Photo by Kyle Cassidy

      Photo by Kyle Cassidy.

Stranded on an island with daughter Miranda for over a decade, Prospero, the overthrown Duke of Milan, ensorcels a wild storm to maroon a passing ship carrying passengers returning from a royal wedding.

It’s a prophetic tempest with a purpose–with the use of illusion, manipulation, and supernatural wildlings, Prospero plans to expose his brother Antonio as abject for supplanting his post, setting in motion the fantastical emprise of William Shakespeare’s “The Tempest.”

Come Wednesday, July 24, the early 17th century play will be the subject of Shakespeare in Clark Park‘s (SCP) latest production when it returns to  “The Bowl” at Clark Park for its eighth summer season. SCP’s “The Tempest” will be directed by Adrienne Mackey, Swim Pony Performing Arts artistic director and adjunct Theatre professor at Drexel University, and designed by veteran SCP thespian Bradley Wrenn (also Mackey’s husband). Performances of “The Tempest,” held for free at 43rd Street and Chester Avenue, will start at 7 p.m. and run through Sunday, July 28.

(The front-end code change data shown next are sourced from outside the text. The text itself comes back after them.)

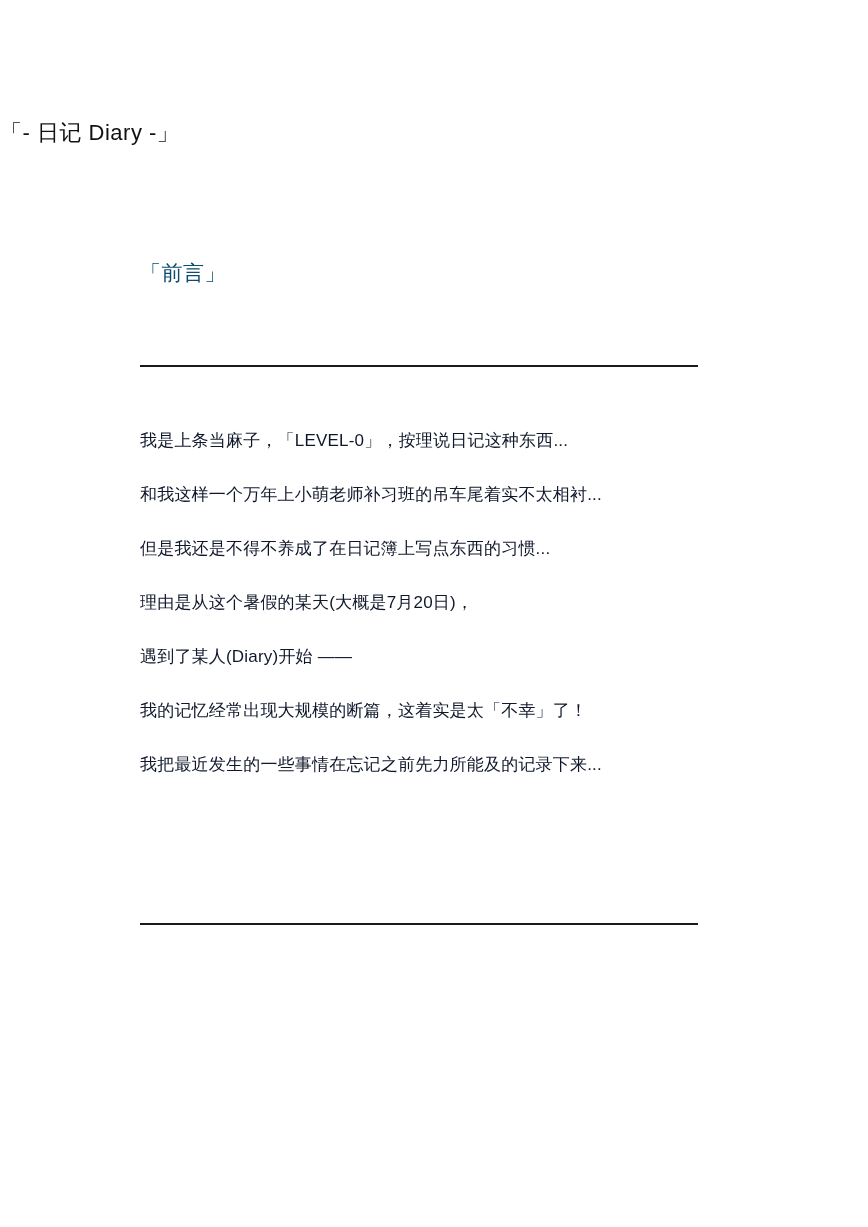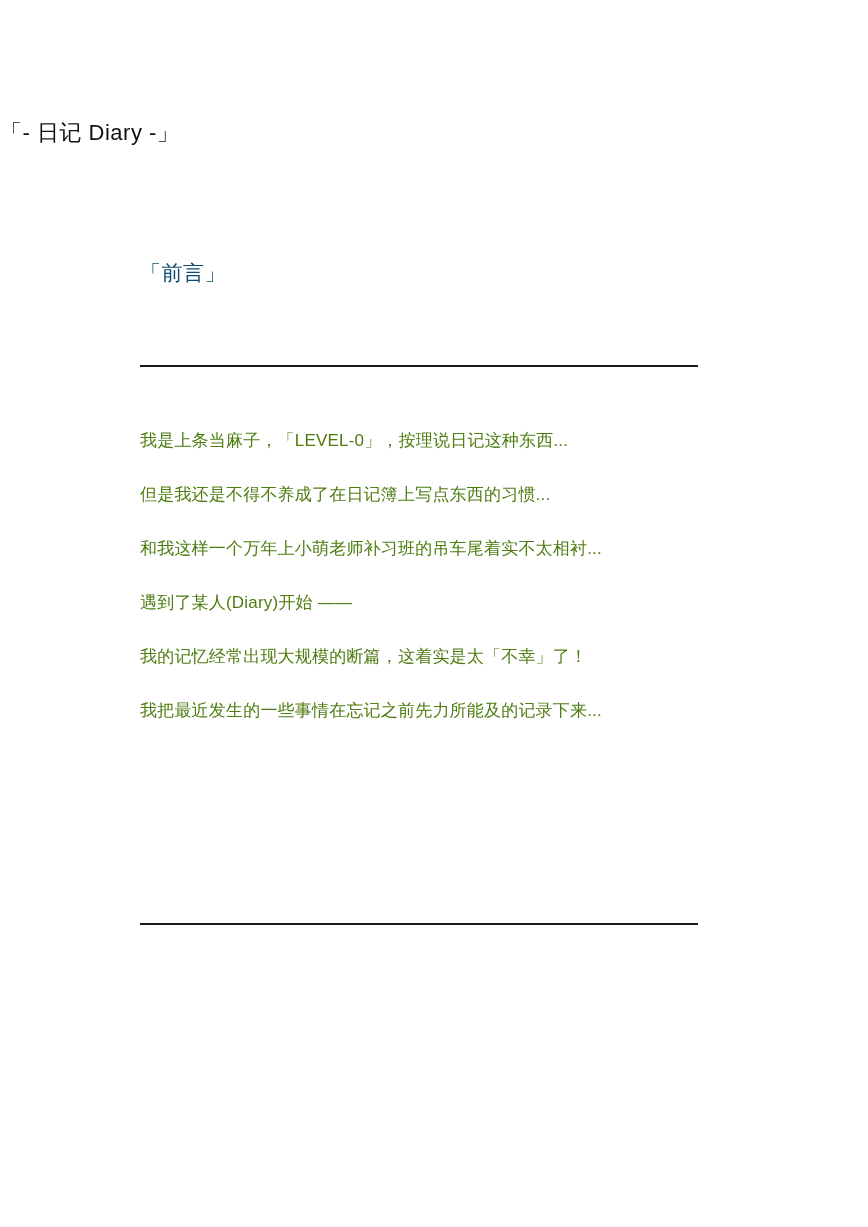--- a/index.html
+++ b/index.html
@@ -54,21 +54,21 @@
   .rule-bottom { top: 923px; }
   .body-block {
     position: absolute;
     top: 432px;
     left: 140px;
     width: 600px;
   }
   .body-line {
     font-size: 17px;
     line-height: 1.0;
-    color: #4d7c0f;
+    color: #0f172a;
     margin: 0 0 37px 0;
     white-space: pre;
     letter-spacing: 0.2px;
   }
   .body-line:last-child {
     margin-bottom: 8px;
   }
 </style>
 </head>
 <body>
@@ -76,22 +76,23 @@
 <div class="page">
 
   <div class="doc-title">「- 日记 Diary -」</div>
 
   <div class="section-heading">「前言」</div>
 
   <div class="rule rule-top"></div>
 
   <div class="body-block">
     <p class="body-line">我是上条当麻子，「LEVEL-0」，按理说日记这种东西...</p>
+    <p class="body-line">和我这样一个万年上小萌老师补习班的吊车尾着实不太相衬...</p>
     <p class="body-line">但是我还是不得不养成了在日记簿上写点东西的习惯...</p>
-    <p class="body-line">和我这样一个万年上小萌老师补习班的吊车尾着实不太相衬...</p>
+    <p class="body-line">理由是从这个暑假的某天(大概是7月20日)，</p>
     <p class="body-line">遇到了某人(Diary)开始 ——</p>
     <p class="body-line">我的记忆经常出现大规模的断篇，这着实是太「不幸」了！</p>
     <p class="body-line">我把最近发生的一些事情在忘记之前先力所能及的记录下来...</p>
   </div>
 
   <div class="rule rule-bottom"></div>
 
 </div>
 
 </body></html>

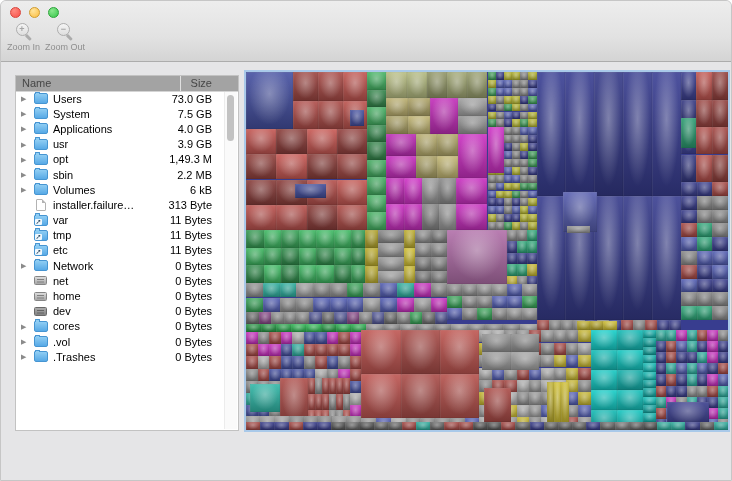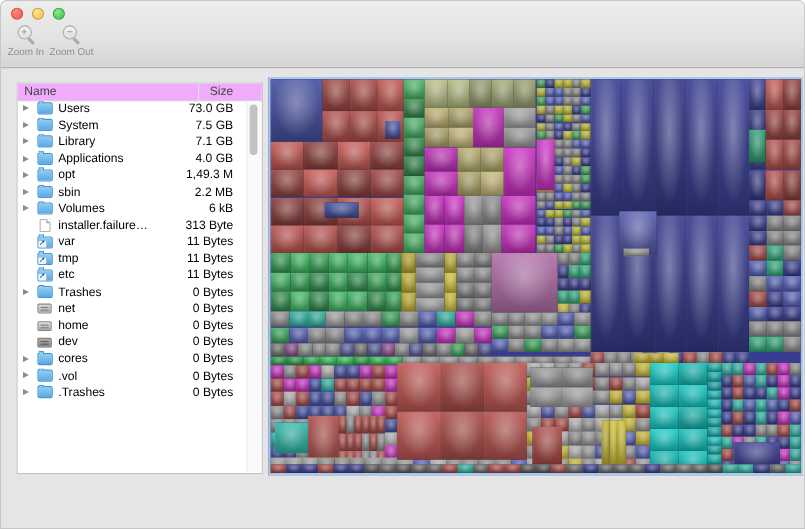--- a/index.html
+++ b/index.html
@@ -21,21 +21,21 @@
   .tb-btn.enabled .tb-label{color:#3c3c3c;}
   .mag{position:relative;width:18px;height:18px;opacity:.75;}
   .mag .lens{position:absolute;left:1px;top:1px;width:11px;height:11px;border:1.5px solid #9a9a9a;border-radius:50%;background:linear-gradient(#fafafa,#ddd);text-align:center;font-size:9px;font-weight:bold;color:#909090;line-height:11px;}
   .mag .handle{position:absolute;width:7px;height:2.5px;background:#9a9a9a;border-radius:1px;transform:rotate(45deg);right:1px;bottom:2px;}
   .stat-ic{position:relative;width:26px;height:23px;}
   .stat-ic .back{position:absolute;right:3px;top:1px;width:12px;height:19px;background:linear-gradient(#fdfdfd,#e9e9e9);border:1px solid #ababab;border-radius:2px;}
   .stat-ic .dot{position:absolute;right:0;top:-1px;width:5px;height:5px;background:#e23b30;border-radius:50%;border:0.5px solid #a82620;}
   .stat-ic .front{position:absolute;left:2px;bottom:1px;width:12px;height:13px;background:linear-gradient(#fff,#ededed);border:1px solid #ababab;border-radius:2px;}
   
   .list-panel{position:absolute;left:14px;top:74px;width:224px;height:356px;background:#fff;border:1px solid #c2c2c2;box-sizing:border-box;overflow:hidden;}
-  .list-header{position:relative;height:15px;border-bottom:1px solid #d4d4d4;font-size:11px;color:#464646;background:#f0abfc;}
+  .list-header{position:relative;height:15px;border-bottom:1px solid #d4d4d4;font-size:11px;color:#464646;background:#a3a3a3;}
   .col-name{position:absolute;left:6px;top:1px;}
   .col-size{position:absolute;right:26px;top:1px;}
   .col-div{position:absolute;left:164px;top:0;bottom:0;width:1px;background:#e0e0e0;}
   .rows{position:absolute;left:0;right:0;top:15px;bottom:0;overflow:hidden;}
   .row{display:flex;align-items:center;height:15.2px;font-size:11px;color:#000;}
   .tri{width:13px;padding-left:5px;font-size:7px;color:#8b8b8b;flex:none;line-height:1;}
   .ic{position:relative;display:inline-block;width:14px;height:11px;flex:none;margin-right:5px;box-sizing:border-box;}
   .ic-folder,.ic-folder-alias{background:linear-gradient(#8fcdf3,#57a9e6);border:0.5px solid #4695d2;border-radius:1px 2px 2px 2px;}
   .ic-folder::before,.ic-folder-alias::before{content:"";position:absolute;top:-2.5px;left:-0.5px;width:5px;height:2.5px;background:#8fcdf3;border:0.5px solid #4695d2;border-bottom:none;border-radius:1px 1px 0 0;box-sizing:border-box;}
   .ic-folder-alias::after{content:"➚";position:absolute;left:0;bottom:0;font-size:7px;line-height:6px;color:#1d3d57;background:rgba(255,255,255,.9);padding:0 0.5px;border-radius:1px;}
@@ -97,28 +97,28 @@
         </div>
         <div class="row">
           <span class="tri">▶</span>
           <span class="ic ic-folder"></span>
           <span class="fname">System</span>
           <span class="fsize">7.5 GB</span>
         </div>
         <div class="row">
           <span class="tri">▶</span>
           <span class="ic ic-folder"></span>
-          <span class="fname">Library</span>
-          <span class="fsize">7.1 GB</span>
-        </div>
-        <div class="row">
-          <span class="tri">▶</span>
-          <span class="ic ic-folder"></span>
           <span class="fname">Applications</span>
           <span class="fsize">4.0 GB</span>
+        </div>
+        <div class="row">
+          <span class="tri">▶</span>
+          <span class="ic ic-folder"></span>
+          <span class="fname">usr</span>
+          <span class="fsize">3.9 GB</span>
         </div>
         <div class="row">
           <span class="tri">▶</span>
           <span class="ic ic-folder"></span>
           <span class="fname">opt</span>
           <span class="fsize">1,49.3 M</span>
         </div>
         <div class="row">
           <span class="tri">▶</span>
           <span class="ic ic-folder"></span>
@@ -151,21 +151,21 @@
         </div>
         <div class="row">
           <span class="tri" style="visibility: hidden;">▶</span>
           <span class="ic ic-folder-alias"></span>
           <span class="fname">etc</span>
           <span class="fsize">11 Bytes</span>
         </div>
         <div class="row">
           <span class="tri">▶</span>
           <span class="ic ic-folder"></span>
-          <span class="fname">Trashes</span>
+          <span class="fname">Network</span>
           <span class="fsize">0 Bytes</span>
         </div>
         <div class="row">
           <span class="tri" style="visibility: hidden;">▶</span>
           <span class="ic ic-drive"></span>
           <span class="fname">net</span>
           <span class="fsize">0 Bytes</span>
         </div>
         <div class="row">
           <span class="tri" style="visibility: hidden;">▶</span>

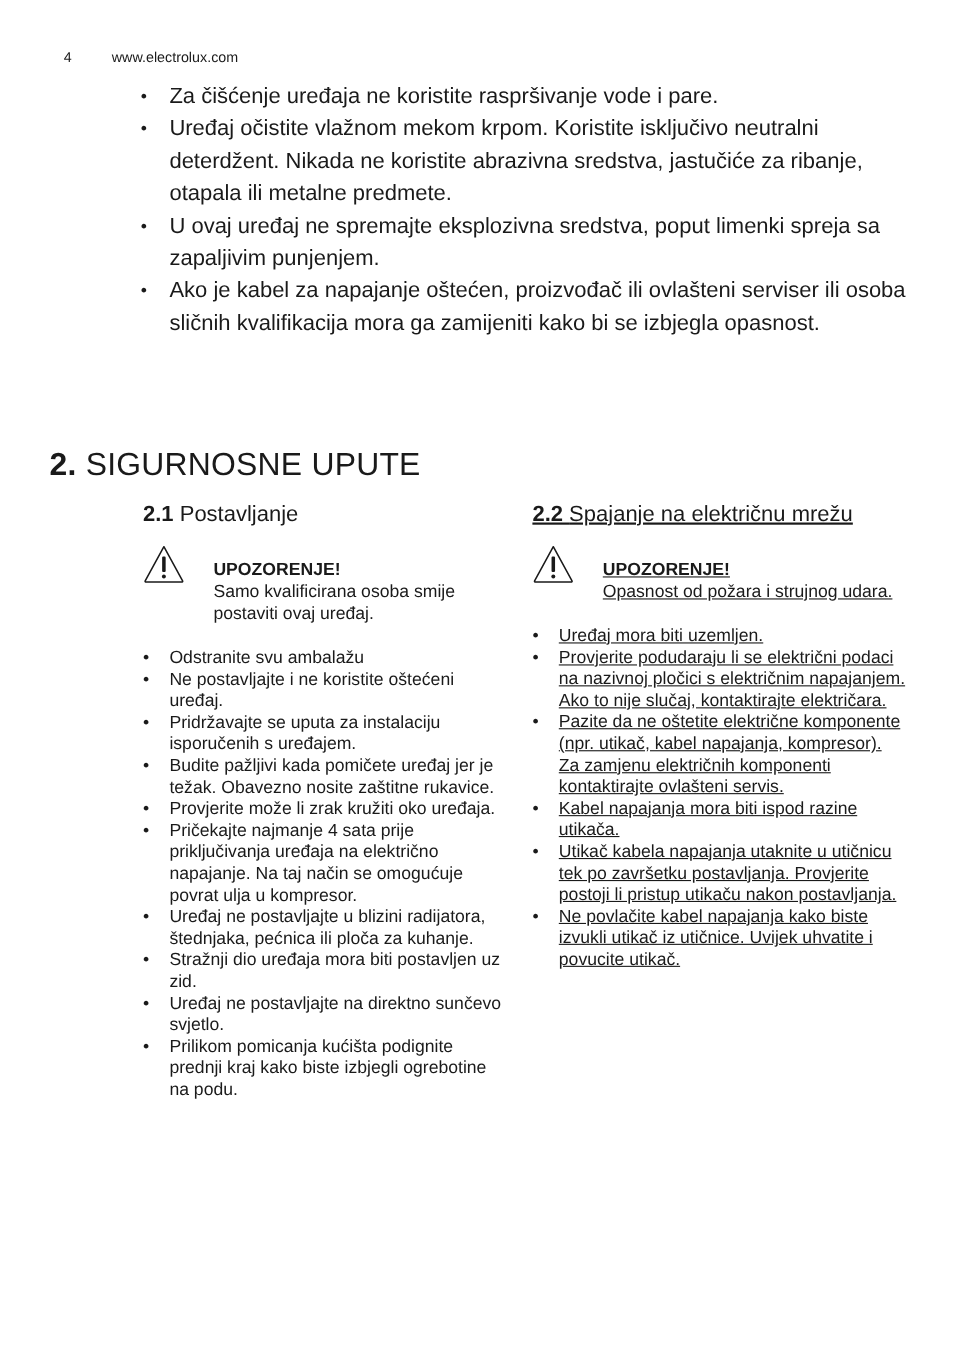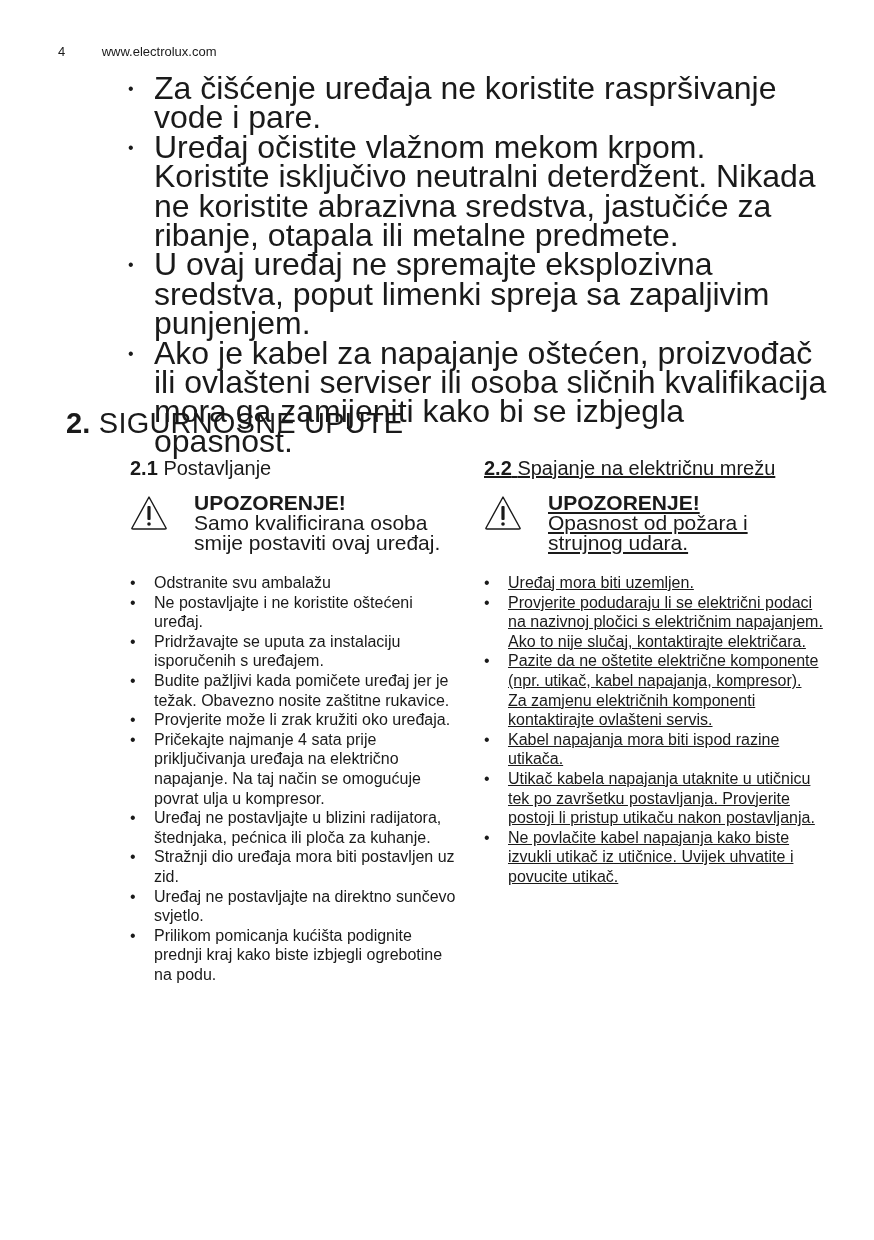--- a/index.html
+++ b/index.html
@@ -3,32 +3,32 @@
   <meta charset="utf-8">
   <style>
     html, body { margin: 0; padding: 0; background: #ffffff; }
     body {
       width: 874px; height: 1240px; position: relative; overflow: hidden;
       font-family: "Liberation Sans", sans-serif; color: #1a1a1a;
     }
     .header { position: absolute; top: 44px; left: 58px; font-size: 13px; font-weight: normal; }
     .header .pg { display: inline-block; width: 40px; }
     .top-list { position: absolute; top: 74px; left: 128px; width: 700px; margin: 0; padding: 0; list-style: none; }
-    .top-list li { position: relative; padding-left: 26px; font-size: 32px; line-height: 29.4px; }
+    .top-list li { position: relative; padding-left: 26px; font-size: 20px; line-height: 29.4px; }
     .top-list li::before { content: "•"; position: absolute; left: 0; top: 0; font-size: 16px; }
-    .sec-title { position: absolute; top: 407px; left: 66px; font-size: 29px; letter-spacing: 0.2px; }
+    .sec-title { position: absolute; top: 407px; left: 45px; font-size: 29px; letter-spacing: 0.2px; }
     .sec-title b { font-weight: bold; }
     .col { position: absolute; top: 456px; }
     .col.left { left: 130px; width: 330px; }
     .col.right { left: 484px; width: 340px; text-decoration: underline; }
     .sub-title { font-size: 20px; line-height: 25px; margin: 0 0 12px 0; }
     .sub-title b { font-weight: bold; }
     .warn { display: flex; align-items: flex-start; margin-bottom: 20px; }
     .warn .icon { width: 38px; height: 36px; margin-right: 26px; margin-top: 2px; flex-shrink: 0; }
-    .warn .wtext { font-size: 21px; line-height: 20px; }
+    .warn .wtext { font-size: 16px; line-height: 20px; margin-top: 16px; }
     .warn .wtext .title { font-weight: bold; }
     .col ul { margin: 0; padding: 0; list-style: none; }
     .col ul li { position: relative; padding-left: 24px; font-size: 16px; line-height: 19.6px; }
     .col ul li::before { content: "•"; position: absolute; left: 0; top: 0; }
   </style>
 </head>
 <body>
 
 <div class="header">
   <span class="pg">4</span>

“‘The Tempest’ is different from anything SCP has tackled before,” said Shakespeare in Clark Park Artistic Director Marla Burkholder. “It is a magical fantasy that falls outside of comedy and tragedy. It felt like a good challenge for the company to move away from the strictly comedic works we have done for the past [five] summers as we move into the realm of the less known pieces from Shakespeare’s cannon.”

Under Mackey’s direction, SCP’s production of “The Tempest” will color itself outside the theater lines. While Prospero’s role is typically cast with a male actor, Mackey has brought in Barrymore Award-winning actress Catharine Slusar to take on the contentious lead, describing the Bryn Mawr theater director as “an incredible power house…able to take on the challenge of a character that is controlling an opaque.” 

“It’s such a tough role…and few people I know could do what Catharine is capable of–creating a person who sees the darkside of that infinite power and shows us a journey of forgiveness over the course of the play ultimately releasing her enemies, if not for herself, for the deep and boundless love she has for her daughter,” Mackey said of Slusar, who she collaborated with on the 2011 Live Arts festival piece, “Lady M” (a probe of another infamous Shakespearean exemplar, Lady MacBeth). “In many ways, Prospero reminds me of my own single parent mother–a woman who also struck out relatively alone in the world with tiny children and out of necessity forged a strength and toughness to make sure they could grow and flourish, even if it was at her own expense.”

Nontraditionally casting is only one way in which “The Tempest” will stand out this season. SCP has also brought in Sean Hoots of fair-haired Americana-roots act, Hoots & Hellmouth, to score the production, performing live during showings. According to Mackey, she, the cast, and Hoots are working to conjure a musical terrene that captures the “dreamy-ness and fantasia of Prospero’s island” and its different effects on each of the characters–like sudden possession by island magic that “can twist and turn the scene in exciting ways.”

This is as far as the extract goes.